Avec «Having A Ball», une expression signifiant qu’on prend du plaisir voire qu’on s’éclate mais aussi qui peut être comprise comme «En n’avoir qu’une», un ancien animateur de la radio locale biennoise «Canal 3», établi à Neuchâtel, réalise un podcast axé sur son cancer des testicules. Les épisodes sont tournés en anglais, avec sous-titrage en français sur YouTube.

La radio jurassienne «Grrif» en a parlé, «Le Journal du Jura» et «ArcInfo» aussi, ainsi que des médias étrangers, si bien que pour Joseph Barnes (40 ans), le succès grandit sur Spotify et YouTube.

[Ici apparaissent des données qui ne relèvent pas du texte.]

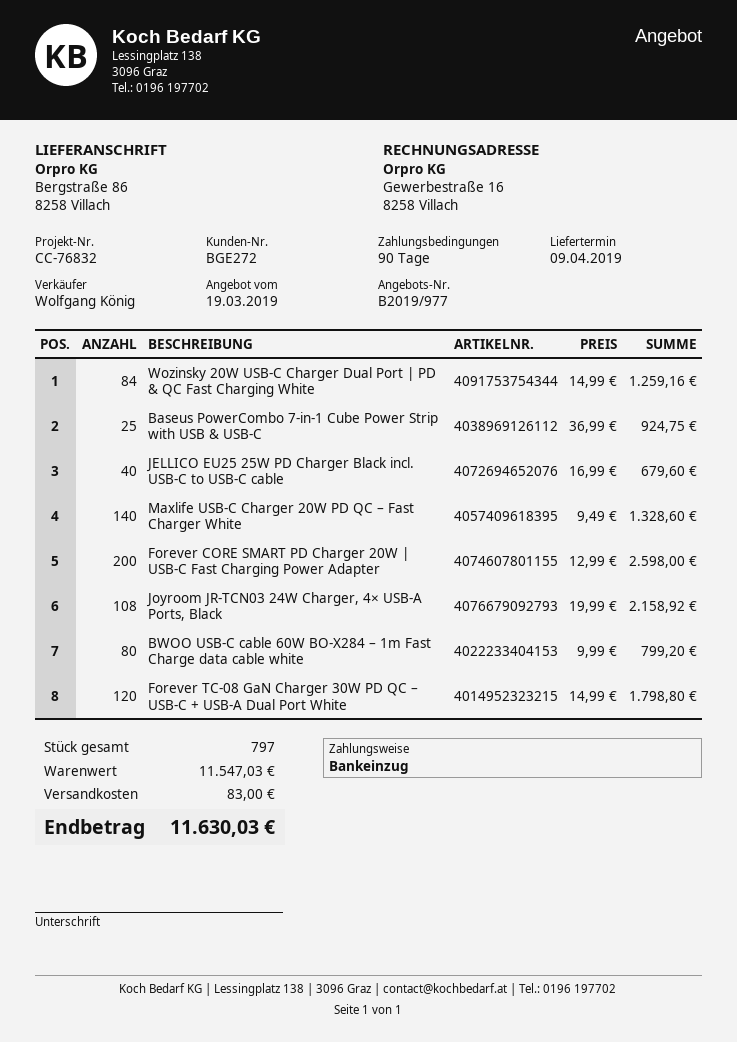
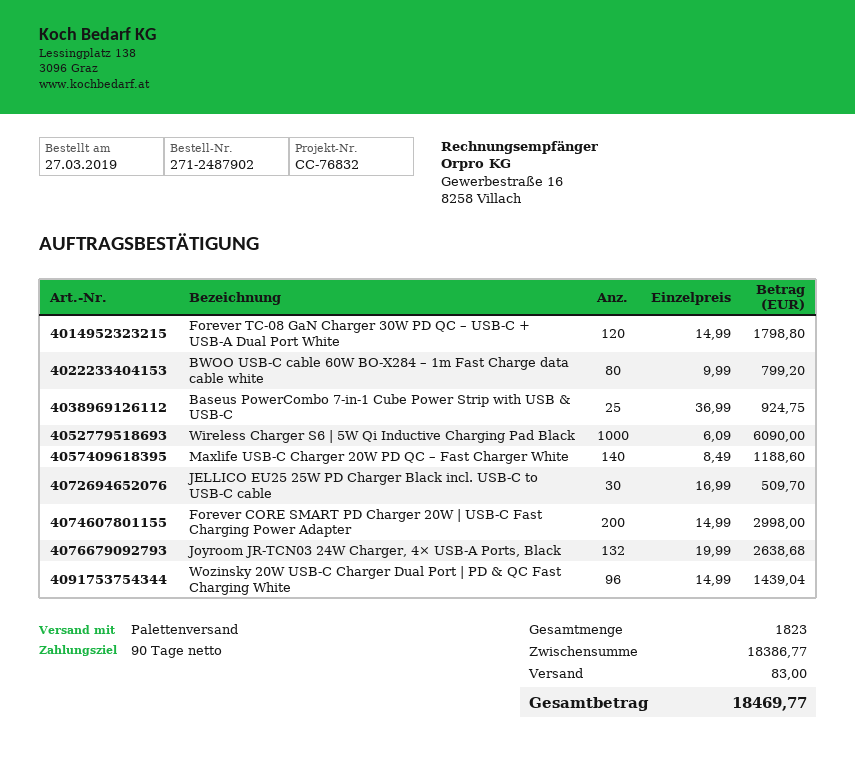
Wozinsky 20W USB-C Charger Dual Port | PD & QC Fast Charging White: 84 x 14.99 = 1259.16 -> 96 x 14.99 = 1439.04
JELLICO EU25 25W PD Charger Black incl. USB-C to USB-C cable: 40 x 16.99 = 679.60 -> 30 x 16.99 = 509.70
Maxlife USB-C Charger 20W PD QC – Fast Charger White: 140 x 9.49 = 1328.60 -> 140 x 8.49 = 1188.60
Forever CORE SMART PD Charger 20W | USB-C Fast Charging Power Adapter: 200 x 12.99 = 2598.00 -> 200 x 14.99 = 2998.00
Joyroom JR-TCN03 24W Charger, 4× USB-A Ports, Black: 108 x 19.99 = 2158.92 -> 132 x 19.99 = 2638.68
Wireless Charger S6 | 5W Qi Inductive Charging Pad Black: none -> 1000 x 6.09 = 6090.00
total quantity: 797 -> 1823
subtotal: 11547.03 -> 18386.77
total: 11630.03 -> 18469.77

Ses anciens auditeurs savent que son humour est corrosif. Joseph Barnes a d’abord créé un groupe WhatsApp pour raconter sa lutte à ses proches sans devoir répondre à leurs questions. Mais comme l’a raconté le journaliste Jérôme Burgener, tout a changé le jour où Joseph s’est rendu dans une banque de sperme, la chimiothérapie pouvant avoir un effet négatif sur la fertilité: «Quand j’ai raconté mon histoire sur mon groupe, tout le monde était hilare», a confié Joseph Barnes.

Colonne et poumons

Cet animateur veut amuser tout en informant, depuis qu’il a ressenti des douleurs dorsales et des problèmes digestifs. Son urologue lui a dit: «J’ai déjà fauché des testicules et, normalement, ça se passe bien». Le cancer s’étant malheureusement étendu à la colonne vertébrale et dans les poumons, il doit suivre quatre chimiothérapies. La troisième a été réalisée vendredi dernier.

Son histoire débute au printemps dernier, lorsque les médecins ont diagnostiqué un cancer des testicules. «Quand je l’ai annoncé à mon père, il m’a demandé si je voulais me mettre au vélo, comme Lance Armstrong…», raconte Joseph. Pétri d’humour noir, cet animateur s’est mis à raconter sa trajectoire en temps réel, à travers le podcast «Having A Ball».

Complice norvégien

Le podcast est réalisé avec son complice norvégien Andreas Enehaug, un ami rencontré à Londres en suivant des cours de cinéma de 2007 à 2009, avec qui il a gardé contact. Avec une mère hollandaise et un père canadien, sa langue maternelle est l’anglais, seule commune avec son complice

«Je n’ai pas réfléchi au deuxième épisode en faisant le premier», indique Joseph, qui diffuse désormais un épisode tous les dix jours pour évoquer son quotidien, mais aussi la réaction de ses amis. Un exemple, tiré de «Grrif»: «Lorsque je suis allé congeler mon sperme à la banque de sperme, ma mère, mon père et mon frère sont venus avec moi. On en a fait une sortie familiale!» Joseph prend soin de ne pas faire de vanne sur les autres patients, ni sur les infirmières.

Quatre épisodes de «Having a Ball» ont été tournés. «Il ne s’agit pas de se moquer du cancer, mais simplement de rire du mien», insiste Joseph. À la recherche d’un emploi dans l’audiovisuel, par exemple pour une voix off, il prévoit la diffusion d’un cinquième épisode ce jeudi. Comment cela finira-t-il? «À ceux qui espèrent de nombreux épisodes, je leur réponds que oui, mais pas trop quand même…».

«Ça m’amuse et ça me fait du bien», conclut Joseph. Lorsqu’il aura fait le tour de son cancer, ce quadragénaire envisage de poursuivre l’aventure en parlant de la maladie en général. «Mais parler d’autre chose, ça m’irait aussi…», rigole-t-il.